Se necesita con urgencia, porque la inmoralidad generalizada tiene un coste altísimo. El ejemplo de Rusia y de muchos países atrasados lo prueba muy claramente. Incluso prescindiendo de la violencia y el bandidaje, si para cualquier transacción se requiere un contrato notarizado, porque no nos fiamos de nuestros socios, el número y la velocidad de las transacciones se restringirá, lo cual entrañará un descenso de la producción y un encarecimiento de los productos. Si incluso en las más simples actividades cotidianas uno tiene altas probabilidades de ser engañado por desaprensivos, esto afectará también a nuestras relaciones con el exterior y el crédito del país en el extranjero se resentirá. El aumento del riesgo-país, tanto en el sector del turismo como en el comercial o en el financiero, entraña pérdidas enormes, pérdidas que recaen sobre muchos inocentes. En la historia de España, por ejemplo, la impuntualidad en el pago de la deuda pública trajo consigo el descrédito internacional y ello fue una de las grandes causas del atraso en el siglo XIX. Hoy afortunadamente no tenemos este problema; pero sí pagamos los costes de un sistema de justicia que no funciona y de una moral social laxa.

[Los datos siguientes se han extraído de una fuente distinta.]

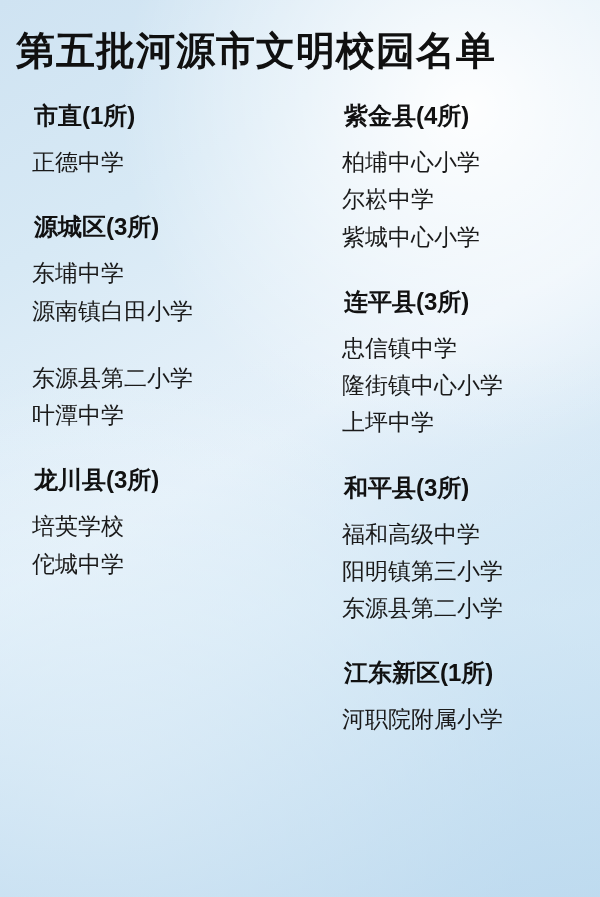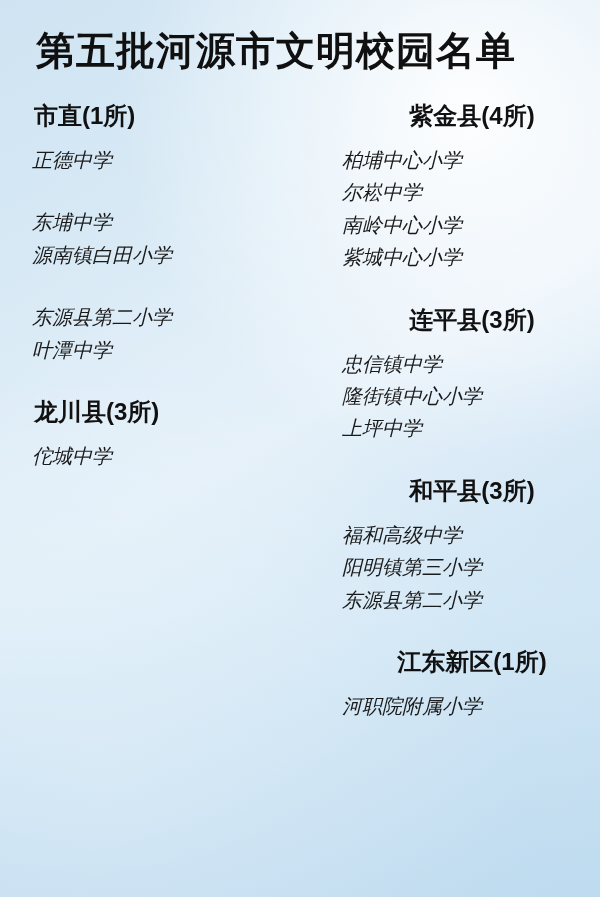--- a/index.html
+++ b/index.html
@@ -37,7 +37,7 @@
     position: relative;
     z-index: 2;
     margin: 0;
-    padding: 24px 0 10px 36px;
+    padding: 24px 0 10px 16px;
     font-family: "Liberation Sans", "DejaVu Sans", sans-serif;
     font-weight: bold;
     font-size: 39px;

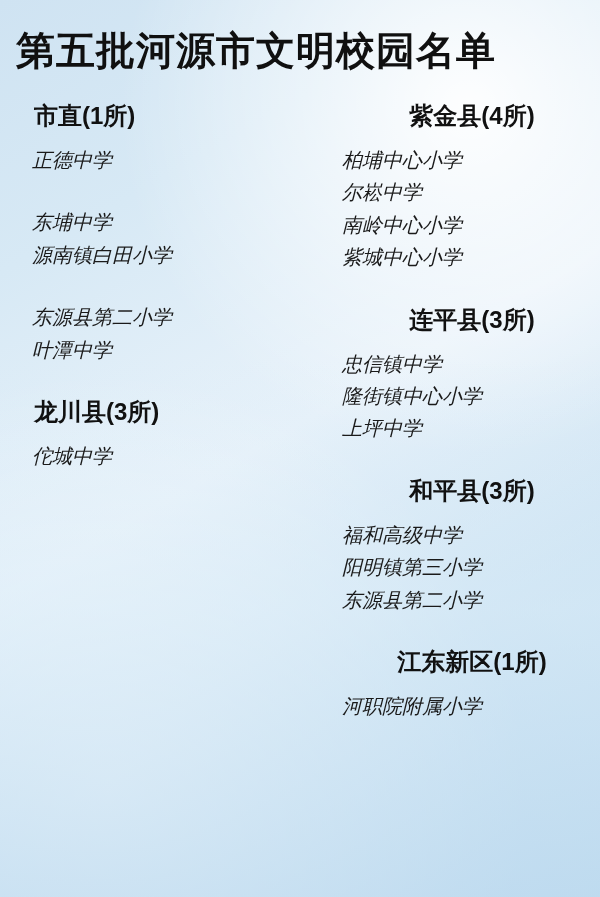--- a/index.html
+++ b/index.html
@@ -82,7 +82,7 @@
     font-style: italic;
   }
   .col-left .group-head { padding-left: 2px; }
-  .col-right .group-head { padding-left: 2px; text-align: center; }
+  .col-right .group-head { padding-left: 2px; }
 </style>
 </head>
 <body>

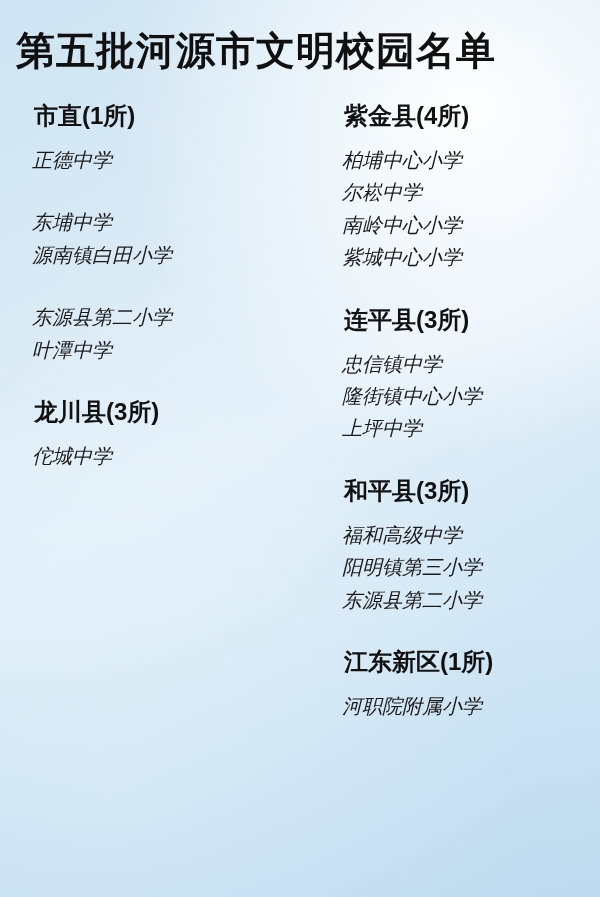--- a/index.html
+++ b/index.html
@@ -75,11 +75,10 @@
   }
   .item {
     font-family: "Liberation Serif", "DejaVu Serif", serif;
-    font-size: 20px;
+    font-size: 23px;
     color: #1a1a1a;
     line-height: 1.62;
     white-space: nowrap;
-    font-style: italic;
   }
   .col-left .group-head { padding-left: 2px; }
   .col-right .group-head { padding-left: 2px; }

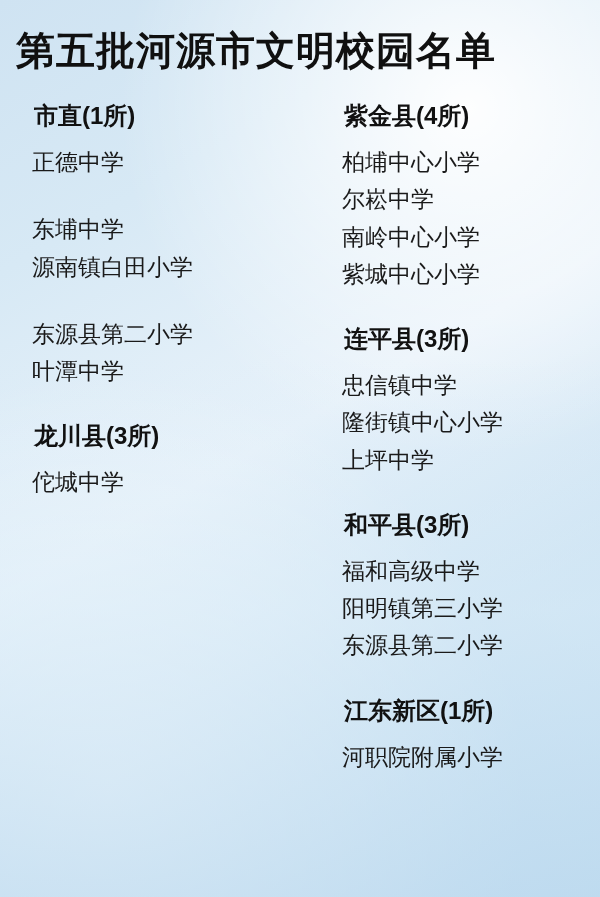--- a/index.html
+++ b/index.html
@@ -100,6 +100,7 @@
       </div>
 
       <div class="group">
+        <div class="group-head">源城区(3所)</div>
         <div class="item">东埔中学</div>
         <div class="item">源南镇白田小学</div>
       </div>

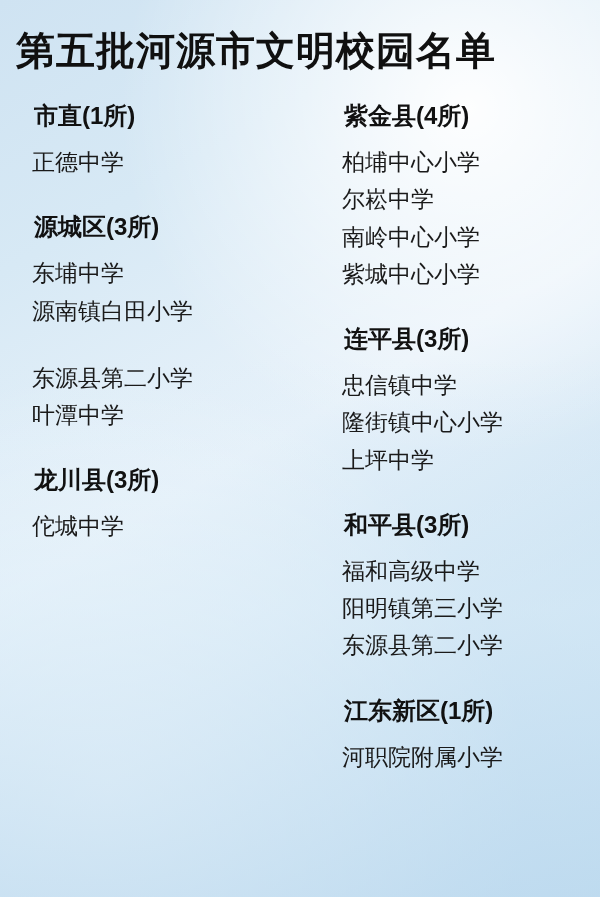--- a/index.html
+++ b/index.html
@@ -123,7 +123,6 @@
         <div class="group-head">紫金县(4所)</div>
         <div class="item">柏埔中心小学</div>
         <div class="item">尔崧中学</div>
-        <div class="item">南岭中心小学</div>
         <div class="item">紫城中心小学</div>
       </div>
 

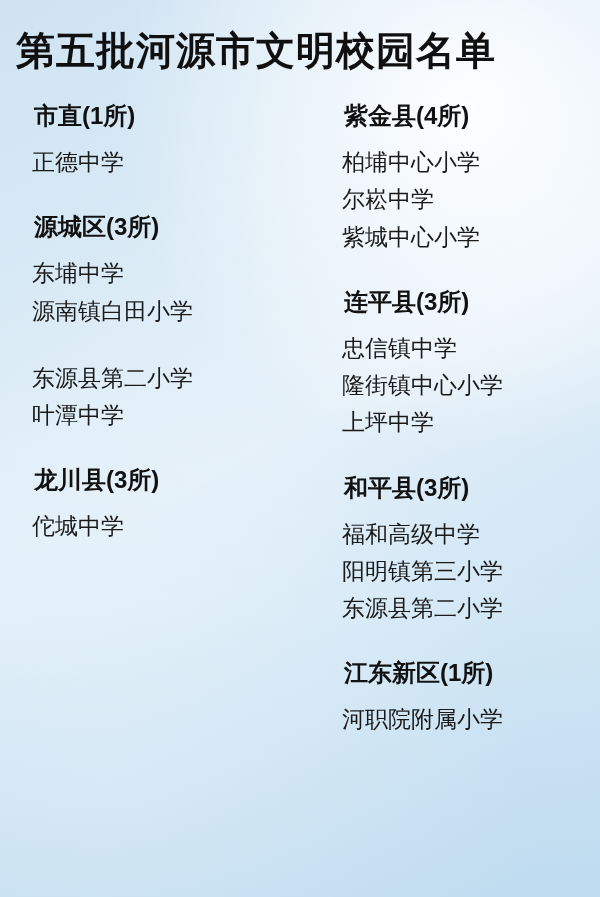--- a/index.html
+++ b/index.html
@@ -112,6 +112,7 @@
 
       <div class="group">
         <div class="group-head">龙川县(3所)</div>
+        <div class="item">培英学校</div>
         <div class="item">佗城中学</div>
       </div>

El remedio no es sencillo, y, sobre todo, no existe a corto plazo. Desde luego, sí parece que fuera deseable una reforma del sistema judicial. Pero también la justicia es hija de la sociedad y si ésta es indiferente a la ética, difícilmente será mucho más sensible aquélla. A la larga el único remedio es emprender seriamente un programa de ética en la escuela. Como ocurre con la mayor parte de los problemas sociales, la única solución radical es la educación. No podemos esperar que los niños de hoy se porten bien por miedo al infierno, y menos que lo hagan los adultos. Se requiere una revolución cultural, el desarrollo desde la infancia del código ético que todos llevamos implantado en el cerebro desde que nacemos y que, por desgracia, nuestra sociedad logra hacer olvidar a una gran parte de nuestros niños. Los niños buscan la aprobación de sus compañeros, de sus padres y de sus maestros, probablemente por este orden. Si el mensaje que el niño recibe es que copiar en el examen es de listos, e interioriza tal mensaje, ya tenemos un prevaricador en ciernes. Y me temo que éste sea el mensaje que se reciba de la gran mayoría de padres y compañeros. El listo, el que triunfa, es el que transgrede con éxito. Para borrar tal sistema de valores y reimplantar socialmente el de los mandamientos tradicionales, que todos conocemos pero en cuya vigencia no creemos, hace falta, repito, una verdadera revolución cultural. ¿Es posible que lleguemos a realizar tal revolución? Es dudoso, porque también la escuela es hija de la sociedad. Es más probable, por desgracia, que la ética social siga como está. Como ya dijo proféticarnente Tirso de Molina, "siempre ha de haber un Gil que me persiga".
Gabriel Tortella es catedrático de Historia Económica en la Universidad de Alcalá de Henares.